He was buried in the now-demolished church of the Couvent des Jacobins in Paris.

Family and children
In 1310, Louis married Mary of Avesnes, daughter of John II of Avesnes, Count of Hainaut and Holland by Philippa of Luxembourg. They had:
Peter I, Duke of Bourbon (1311–1356), married Isabella of Valois, had issue.
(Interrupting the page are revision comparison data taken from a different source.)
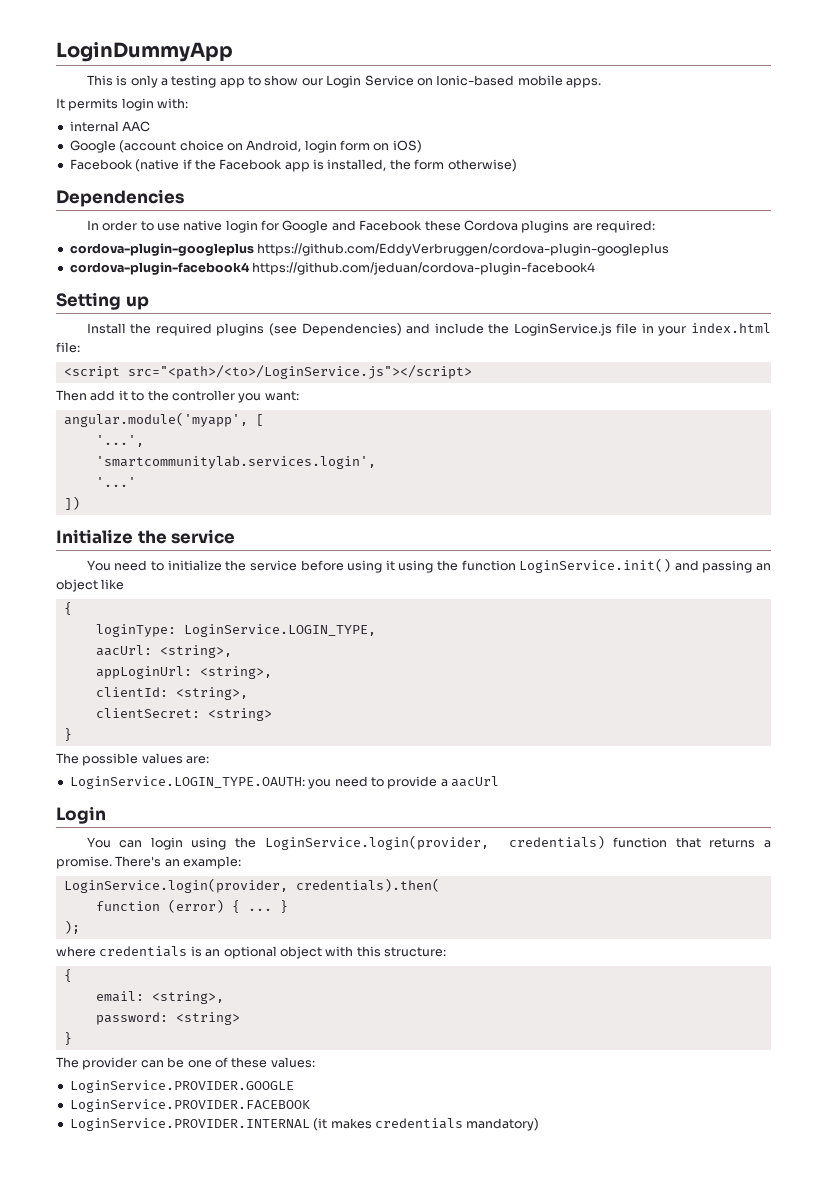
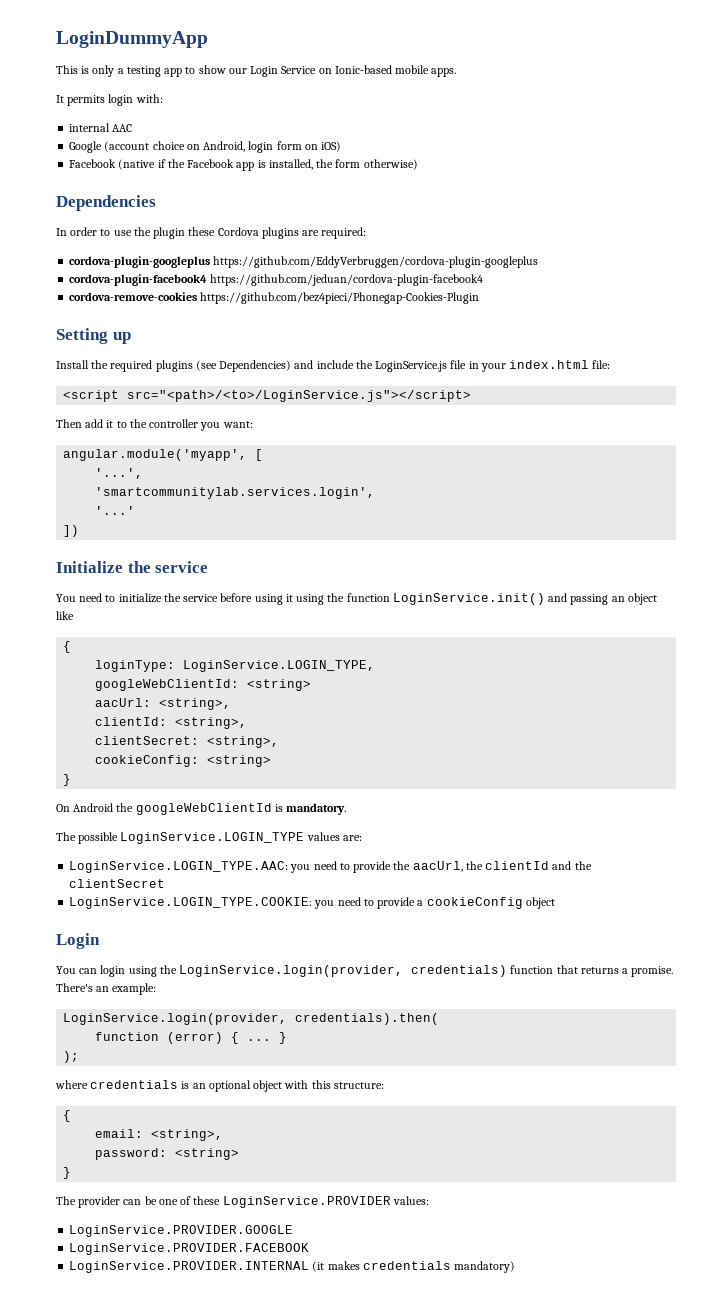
[183,220,423,233] native login for Google and Facebook -> [133,227,186,239] the plugin
(596, 268) none -> [69,292,480,304] // cordova-remove-cookies https://github.com/bez4pieci/Phonegap-Cookies-Plugin
(376, 630) none -> [95,679,312,691] // googleWebClientId: <string>
[95,666,272,679] // appLoginUrl: <string>, -> (232, 704) none
[207,708,272,721] [63,728,72,741] <string> // } -> [207,736,280,748] [95,755,272,767] [63,774,72,786] [56,803,347,815] <string>, // cookieConfig: <string> // } // On Android the googleWebClientId is mandatory.
(139, 759) none -> [120,832,305,844] LoginService.LOGIN_TYPE
[69,776,305,789] LoginService.LOGIN_TYPE.OAUTH: -> [69,861,592,873] [69,879,166,888] [69,897,313,909] LoginService.LOGIN_TYPE.AAC: you need to provide the aacUrl, the clientId and the clientSecret // LoginService.LOGIN_TYPE.COOKIE:
[451,776,499,787] aacUrl -> [426,897,555,909] cookieConfig object
(268, 1062) none -> [222,1196,391,1208] LoginService.PROVIDER

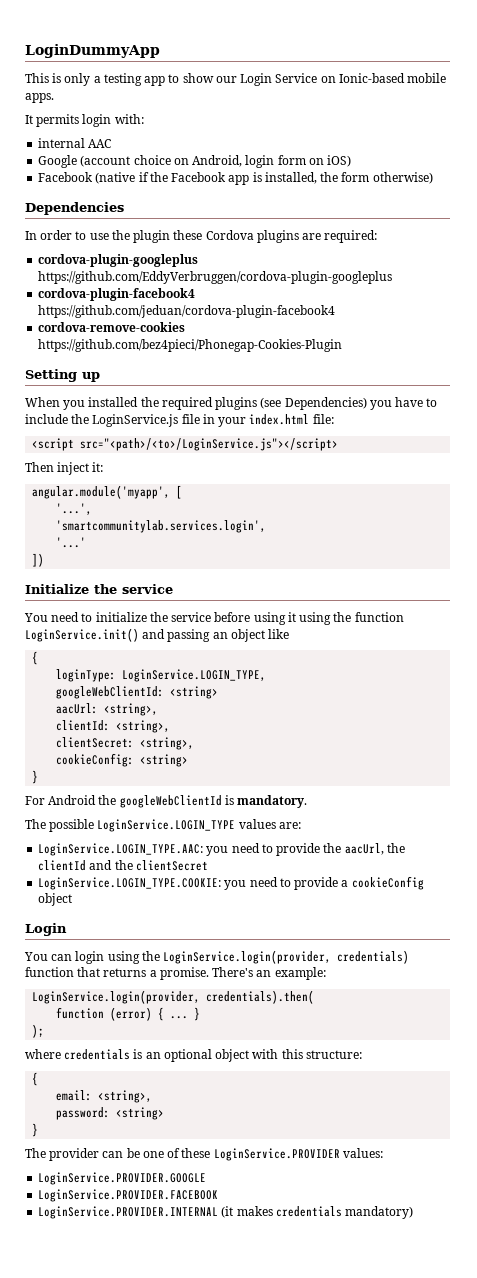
[56,360,89,369] Install -> [25,397,139,410] When you installed
[294,360,314,369] and -> [369,397,438,410] you have to
[85,419,253,431] add it to the controller you want: -> [57,462,104,475] inject it:
[56,804,70,812] On -> [25,796,45,805] For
Peter was killed at the Battle of Poitiers.
Joanna (1312–1402), married in 1324 Guigues VII, Count of Forez.
Margaret (1313–1362), married on 6 July 1320 Jean II de Sully, married in 1346 Hutin de Vermeilles.
Marie (1315–1387, Naples), married first in Nicosia in January 1330 Guy of Lusignan (d. 1343), titular Prince of Galilee, married second on 9 September 1347 Robert of Taranto, the titular Latin Emperor.
Philip (1316 – aft. 1327).
James (1318).
James I, Count of La Marche (1319 – 1362), killed at the Battle of Brignais.
Beatrice (1320 – 23 December 1383, Danvillers), married first at Vincennes in  1334 John of Luxembourg, King of Bohemia as his second wife, married secondly c. 1347 Eudes II of Grancey (d. 1389).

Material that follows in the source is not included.